Armed Forces: Discharges

(asked on 9th March 2021) - View Source

Question to the Ministry of Defence:

To ask the Secretary of State for Defence, what the average length of service was for officers leaving the armed forces, by branch, in each of the last five years.


Answered by
Johnny Mercer Portrait
Johnny Mercer
Minister of State (Cabinet Office) (Minister for Veterans' Affairs)
This question was answered on 12th March 2021

The requested information is provided in the following table:

Average Length of Service (years) for UK Regulars leaving the UK Armed Forces by Service, Rank and Financial Year (FY)

Years

FY15/16

FY16/17

FY17/18

FY18/19

FY19/20

All Services

10

9

10

10

10

Officer

17

17

18

17

18

Rank

9

8

9

9

9

RN/RM

10

9

10

10

10

Officer

17

17

17

17

17

Rank

9

8

9

9

8

Army

9

8

8

9

9

Officer

16

16

17

17

17

Rank

8

7

7

8

8

RAF

15

15

15

14

15

Officer

19

19

20

19

20

Rank

15

13

14

14

14

Table notes:

  1. Length of service has been calculated using entry date. There are known problems with the entry date information extracted from the Joint Personnel Administration system. If personnel have transferred from one Service to another Service, have served under an alternative assignment type (e.g. Reserve Forces), are re-entrants or have transferred from Other Ranks to Officers, their entry date may correspond to any of these events. The resulting length of service (LOS) may reflect their current period of service, include previous service, or it may be the time that has elapsed since they first joined the Armed Forces, irrespective of any break in service.
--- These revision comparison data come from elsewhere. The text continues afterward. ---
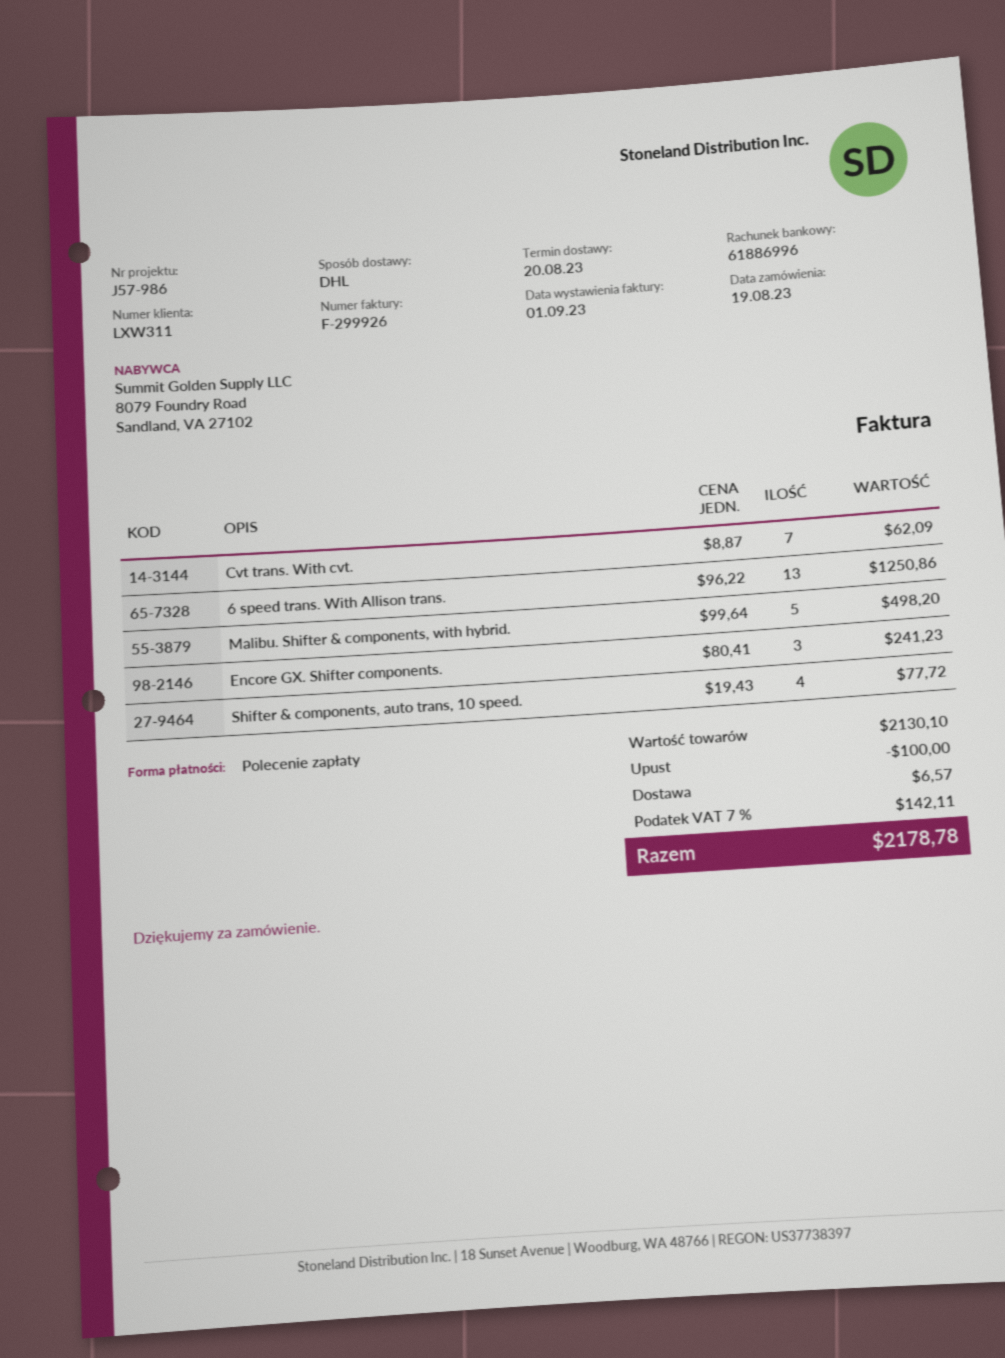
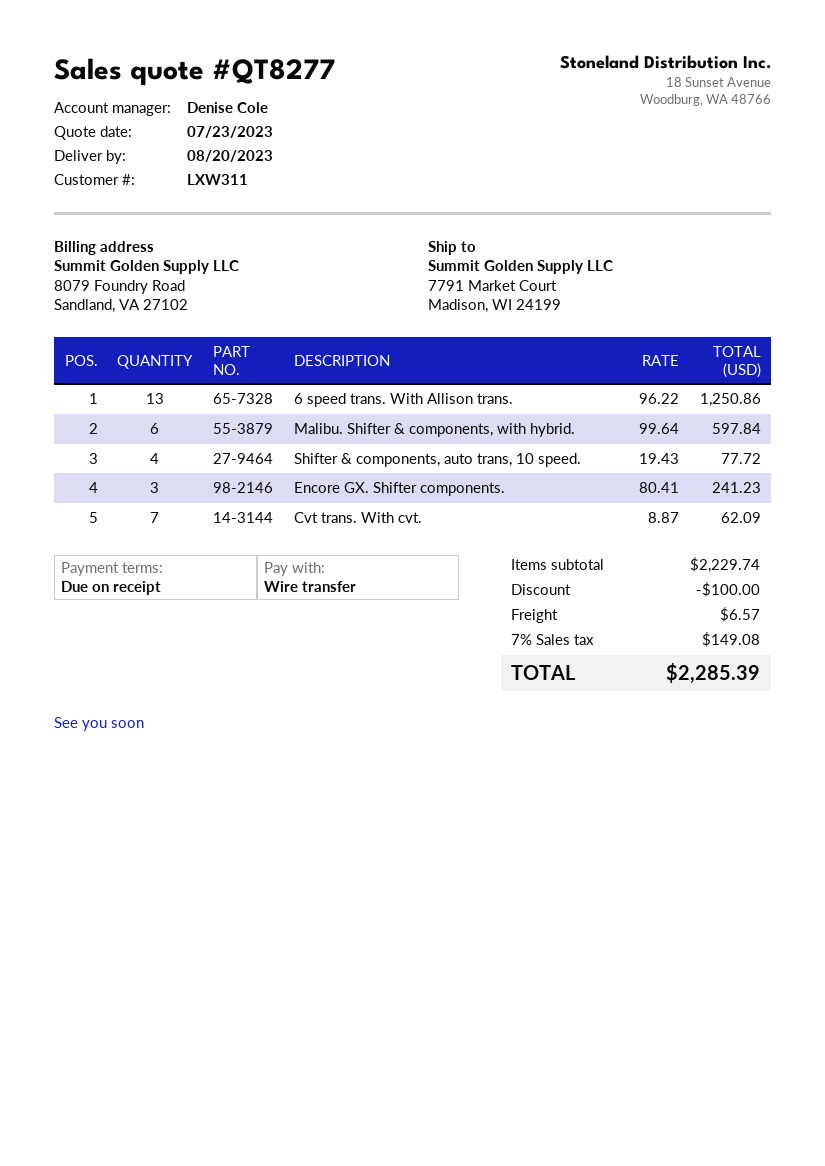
payment method: direct debit -> bank transfer
Malibu. Shifter & components, with hybrid.: 5 x 99.64 = 498.20 -> 6 x 99.64 = 597.84
subtotal: 2130.10 -> 2229.74
tax: 7% = 142.11 -> 7% = 149.08
total: 2178.78 -> 2285.39

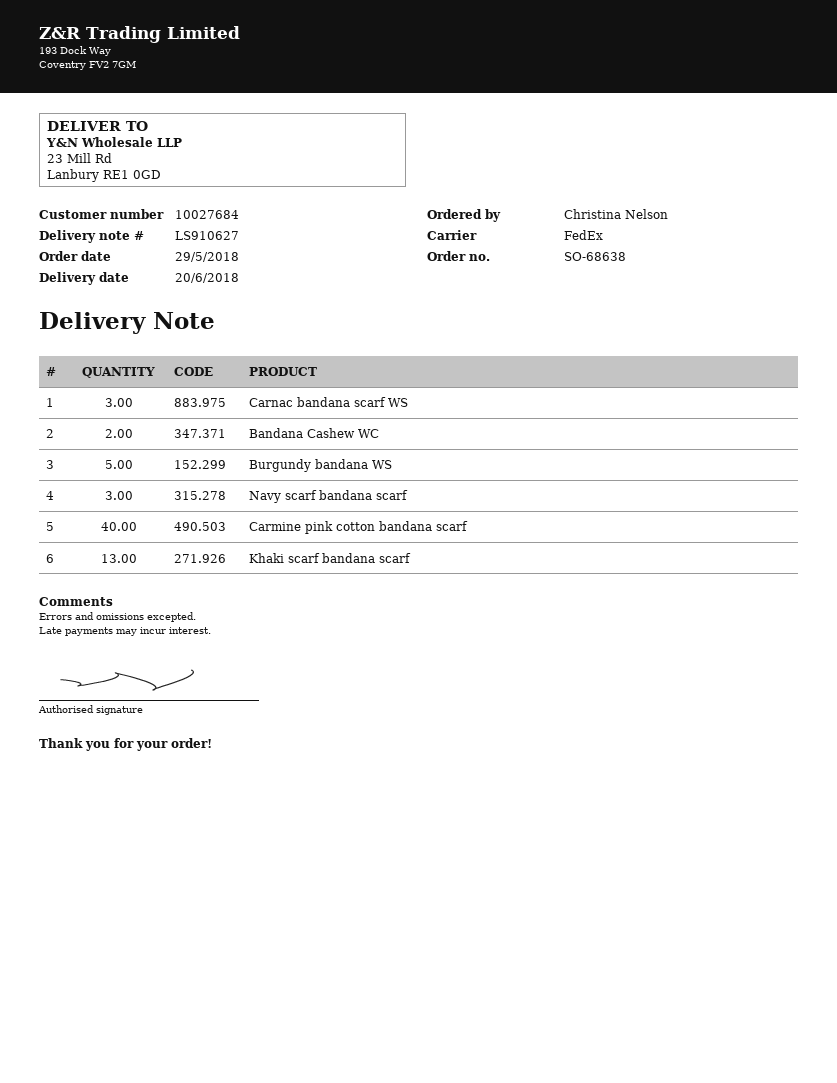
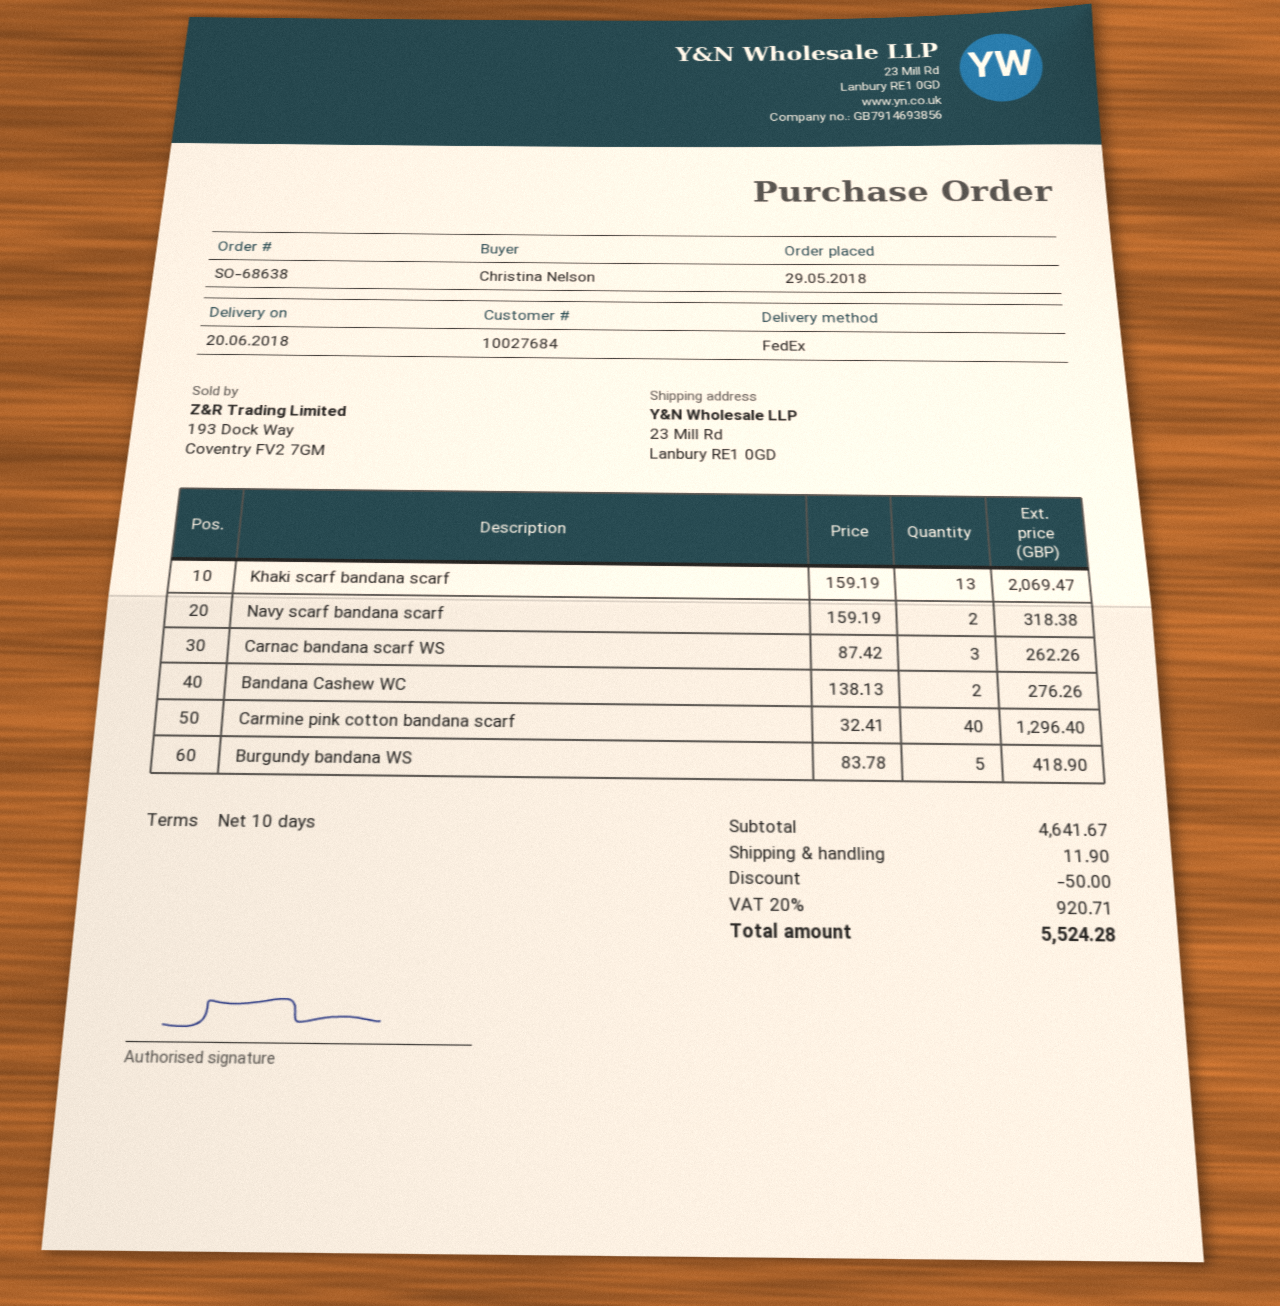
Navy scarf bandana scarf: 3 -> 2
It will invariably include time spent on untrained strength.
  2. UK Regulars comprise Full time Service personnel, including Nursing Services, but excluding Full Time Reserve Service (FTRS) personnel, Gurkhas, mobilised Reservists, Military Provost Guard Service (MPGS), Locally Engaged Personnel (LEP), Non Regular Permanent Staff (NRPS), High Readiness Reserve (HRR) and Expeditionary Forces Institute (EFI) personnel. Figures include trained and untrained personnel.
  3. Outflow is derived by month-on-month comparisons of strength. These figures include outflow to civil life and outflow to other non-serving and serving parts of the Armed Forces, excluding the UK Regular Forces. Personnel flowing from the Trained to the Untrained Strengths are not captured in this table.
  4. Figures for Officers include both Direct Entry (DE) and Late Entry (LE) personnel. DE and LE Officers have different career paths. For the Army (only), the LOS for LE Officers has known data quality issues as the fields from which data is drawn are inconsistent and sometimes reflects the Officer only LOS and sometimes both the Soldier and Officer LOS combined. This means that the inclusion of LE in the overall figure for Army Officers could result in the average LOS for those Officers at rank of Lt Col and below as appearing lower than if analysing DE only.